Not all nouns are sortals. Mass nouns like “water,” “gold,” or “rice” don’t count things — they measure stuff. You ask “how much water?” not “how many waters?”. Sortals, by contrast, are typically count nouns: “dog,” “planet,” “idea.” But the boundary isn’t sharp. Some words, like “chicken,” can be either: you count the chickens in the yard, but you measure the chicken on your plate.
This distinction matters because many everyday words look like sortals but fail the counting test. Philosopher P.F. Strawson (1919–2006) introduced the modern use of “sortal” in 1959, defining a sortal universal as a word that supplies a principle for distinguishing and counting individual things. But he and later thinkers argued that words like “object,” “thing,” or “red item” are not genuine sortals — even though they are grammatically count nouns. Ask “how many red things are on the shelf?” and you might get an infinite answer, because any part of a red thing is also a red thing. Sortals, in contrast, divide their reference cleanly: a part of a cat is not a cat.
The river and the water: identity puzzles

Once you accept that sortals control counting, a wilder claim appears: sortals might also control identity itself. In the 1960s, philosopher Peter Geach (1916–2013) argued that identity is always relative to a sortal. There is no such thing as “being the same” plain and simple; you are the same what? Geach’s famous example: a river and the water in it.

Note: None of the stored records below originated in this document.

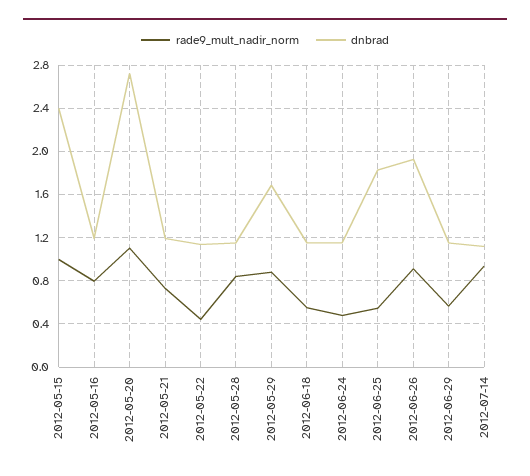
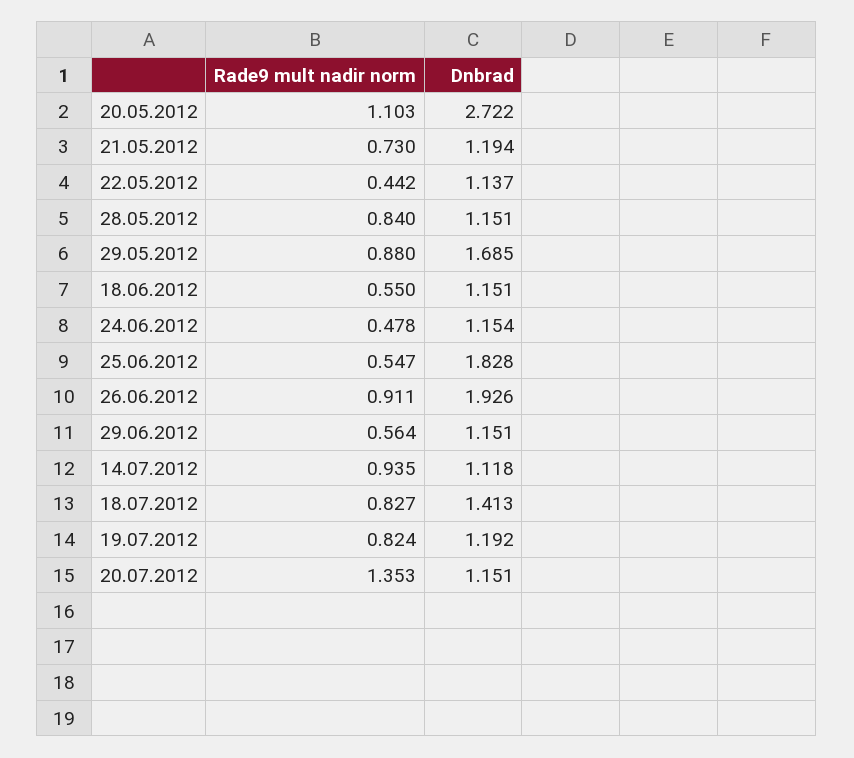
rade9_mult_nadir_norm, 2012-05-15: 1 -> none
dnbrad, 2012-05-15: 2.4 -> none
rade9_mult_nadir_norm, 2012-05-16: 0.8 -> none
dnbrad, 2012-05-16: 1.2 -> none
rade9_mult_nadir_norm, 18.07.2012: none -> 0.827
dnbrad, 18.07.2012: none -> 1.413
rade9_mult_nadir_norm, 19.07.2012: none -> 0.824
dnbrad, 19.07.2012: none -> 1.192
rade9_mult_nadir_norm, 20.07.2012: none -> 1.353
dnbrad, 20.07.2012: none -> 1.151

The water flowing past a town this afternoon is the same water as the water that flowed past this morning—but it is not the same river, because a river is defined by its channel, its source, its course. You might say the same bronze is first a statue of Lincoln, then melted and recast as a statue of Caesar. Same bronze, different statue.
Geach’s relative identity thesis stirred a major fight. W.V. Quine (1908–2000) replied that there is only one unqualified identity relation. In cases like the statue, Quine would say the bronze is not identical to the statue at all; it constitutes the statue but is a different object. The bronze survives melting; the statue does not. So the two statements (“same bronze,” “different statue”) aren’t really about the same thing, and no relative identity is needed. Most philosophers today lean toward Quine’s side, but the debate remains open, especially in areas like the puzzle of the Christian Trinity (three persons, one substance) or in biology, where an organism’s parts are fully replaced over time yet we still call it the same animal.

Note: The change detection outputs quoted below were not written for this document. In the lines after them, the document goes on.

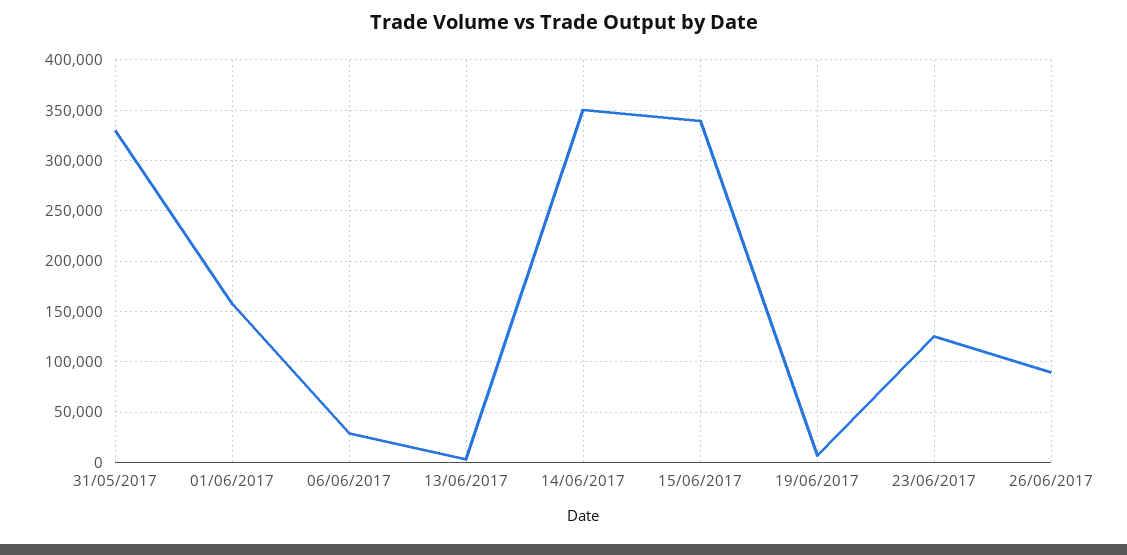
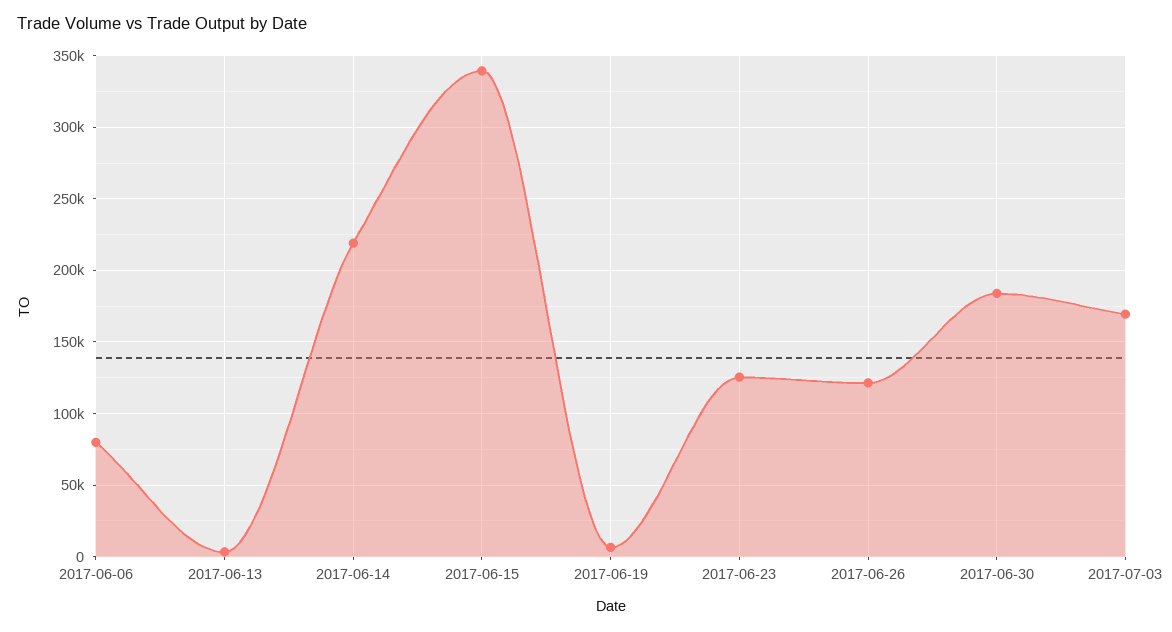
31/05/2017: 330000 -> none
01/06/2017: 160000 -> none
06/06/2017: 30000 -> 80000
14/06/2017: 350000 -> 220000
26/06/2017: 90000 -> 120000
2017-06-30: none -> 185000
2017-07-03: none -> 170000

A weaker version of the sortal-dependence idea is widely accepted. Even if identity is not relative, the criteria for being the same thing clearly vary by kind. The identity of a set depends on its members; the identity of a cat depends on its continuous life. You don’t check whether your friend is the same person as last year by counting their atoms—you’d get the wrong answer. So sortals carry persistence conditions: rules for how a thing of that kind can change and still exist.
Kittens, cats, and hidden essences

Some sortals stick with a thing for its whole life; others are temporary. Philosopher David Wiggins (b. 1933) drew an important line between substance sortals (like “cat” or “human”) and phase sortals (like “kitten” or “student”). A cat ceases to be a kitten after it grows, but it doesn’t go out of existence. The substance sortal answers the question “What is it?” all the way through.

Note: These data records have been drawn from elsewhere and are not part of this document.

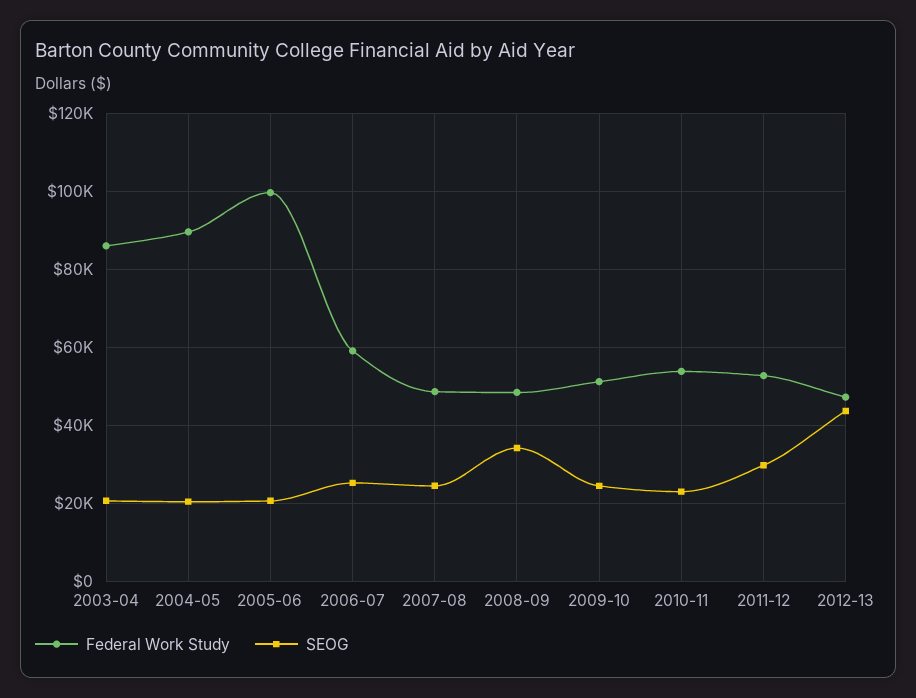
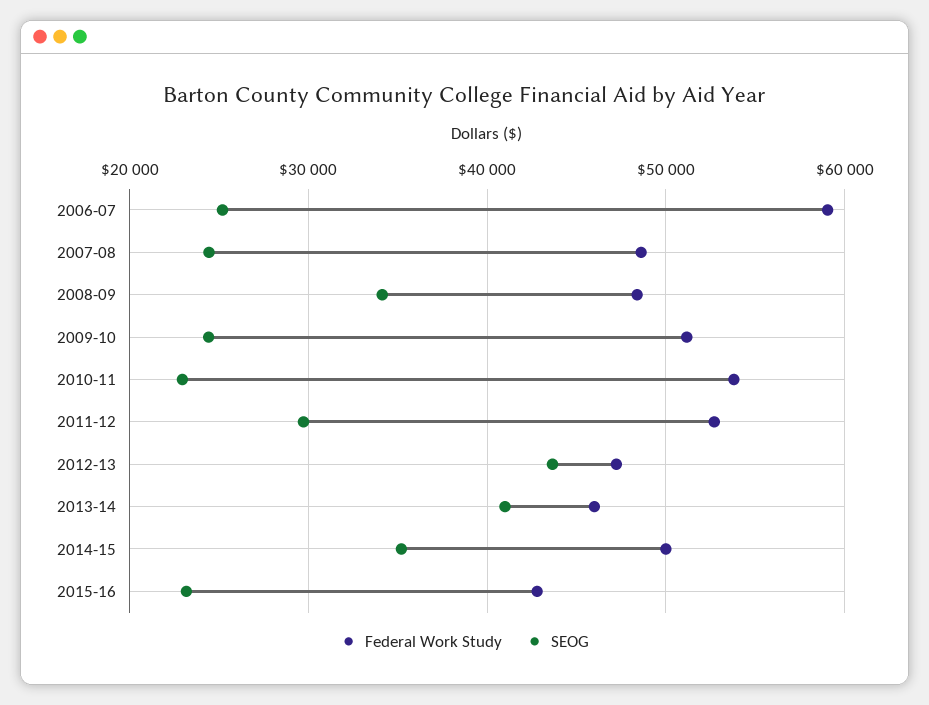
Federal Work Study, 2003-04: 86000 -> none
SEOG, 2003-04: 20000 -> none
Federal Work Study, 2004-05: 90000 -> none
SEOG, 2004-05: 20000 -> none
Federal Work Study, 2005-06: 100000 -> none
SEOG, 2005-06: 20000 -> none
Federal Work Study, 2013-14: none -> 46000
SEOG, 2013-14: none -> 41000
Federal Work Study, 2014-15: none -> 50000
SEOG, 2014-15: none -> 35000
Federal Work Study, 2015-16: none -> 43000
SEOG, 2015-16: none -> 23000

Wiggins and others pushed deeper. They argued that every individual has an essence — a core what-it-is that determines its persistence. This is called essential sortalism: you are essentially a human, and if you stopped being a human, you would cease to exist entirely. Not all philosophers buy essentialism. Some point out that species themselves may not have crisp essences (ring-species and interbreeding puzzles muddy the biological picture). Others think essentialism works at the individual level even if species are blurry — a particular whale is necessarily a whale, even if the category “whale” has fuzzy edges.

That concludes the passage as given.